Vagrancy, generally defined as the act of continuous geographical movement by the poor, often has been interpreted to signify idleness, unemployment, and homelessness. Since the colonial era, it has been a driving social concern in the Mid-Atlantic region, where urban centers, including Philadelphia, attracted poor migrants seeking new economic prospects. Laws created to aid them as well as control their presence in the region were influential in shaping the legal culture of the United States.
From the colonial era to the twenty-first century, vagrants—individuals who could be convicted of the crime of vagrancy—have been labelled legally and colloquially as wanderers, vagabonds, beggars, tramps, and hobos. The term vagrancy described the status of individuals with no settled residence or long-term employment, but it also became a way of defining unsettled forms of poverty as crimes. As a concept, vagrancy became central to social thought regarding class distinctions in the United States throughout most of the nation’s history. The changing ways in which it was managed reflected larger shifts in American approaches to criminal justice, poverty, and migration.
Vagrancy laws adopted by colonists in Pennsylvania, New Jersey, and Delaware, as in most other English colonies in America, derived from fifteenth-century English laws requiring all persons who did not own property to work. When transplanted to the colonies, these laws were used primarily to penalize movement by the lower classes. This was largely because vagrancy statutes often fell within poor laws, which were similar to later statutory welfare policies and governed subsistence aid to the poor.
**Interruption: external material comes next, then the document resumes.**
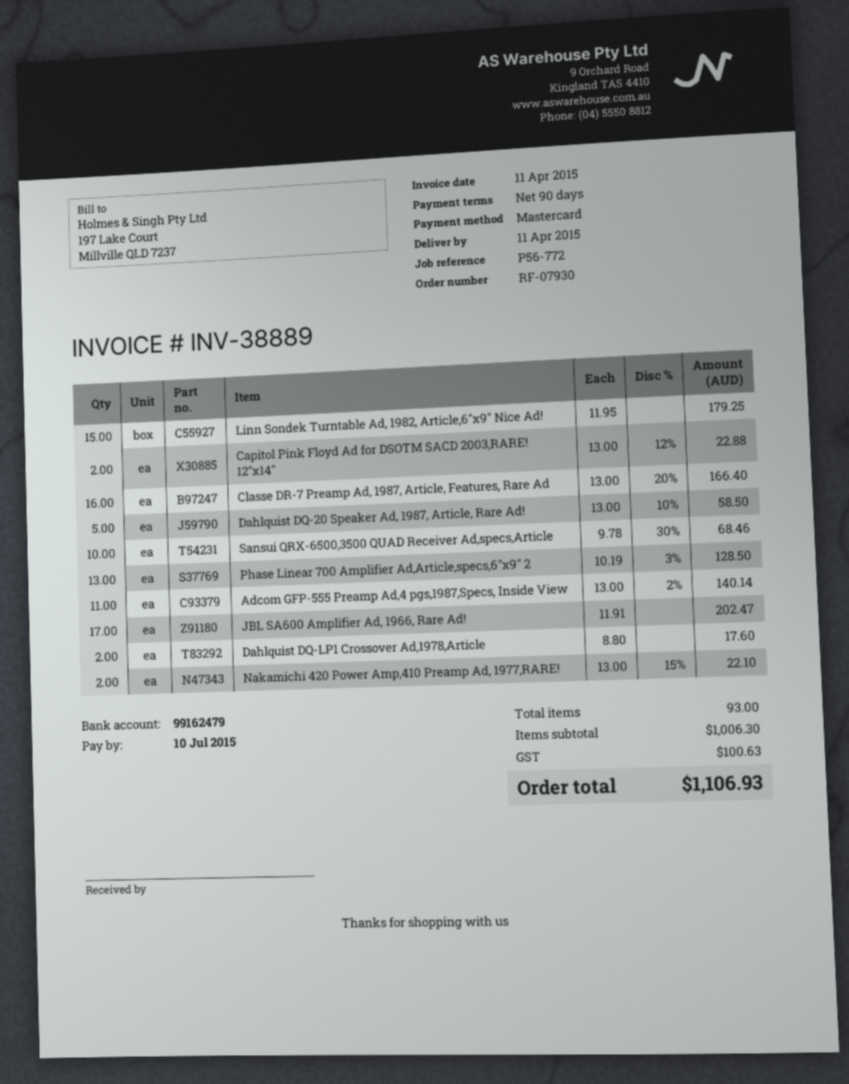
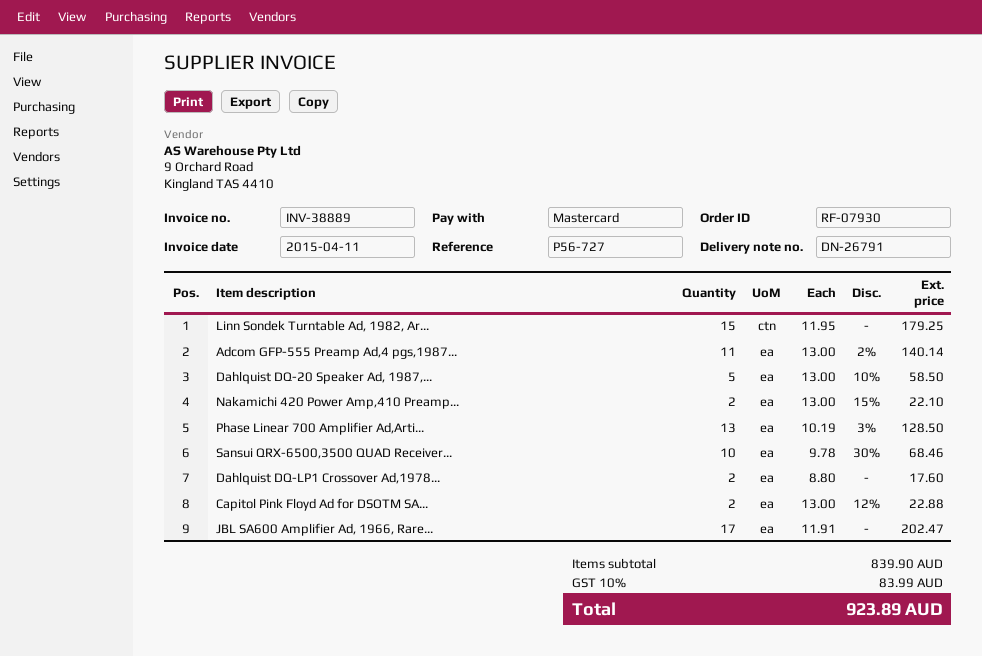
reference: P56-772 -> P56-727
Classe DR-7 Preamp Ad, 1987, Article, Features, Rare Ad: 16 x 13.00 - 20% = 166.40 -> none
subtotal: 1006.30 -> 839.90
tax: 100.63 -> 83.99
total: 1106.93 -> 923.89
From the eighteenth to the nineteenth centuries, vagrancy statutes were notoriously vague, and officials frequently used them to prosecute individuals considered to be intoxicated, disorderly, or sexually deviant. Justices of the peace, magistrates, and constables had authority to arrest or eject individuals who appeared to “have no visible means to maintain themselves,” who were “idle,” had “no legal residence,” or “followed no trade” so that destitute individuals would not add to the burden of publicly-funded poor relief. One harsh New Jersey statute passed in 1774 even stipulated that vagrants who returned to a district that ejected them would be punished with twenty lashes at the whipping post. This law remained on the books, if not in use, until at least 1838. Colonial Pennsylvania’s laws were less punitive, calling for the arrest and brief incarceration of beggars, individuals perceived by a justice of the peace to be nonresident destitute persons, and individuals considered to be vagabonds—generally open to the interpretation of justices.
Throughout colonial America, though many suffered from dire poverty, the number of vagrants was small. Wealth inequality in the colonies deepened in the eighteenth century, however, and the ranks of the poor grew dramatically in its last decades. Pennsylvania, New Jersey, and New York all had laws stipulating that indigent individuals who left their residence could be punished as vagrants or forced to return home.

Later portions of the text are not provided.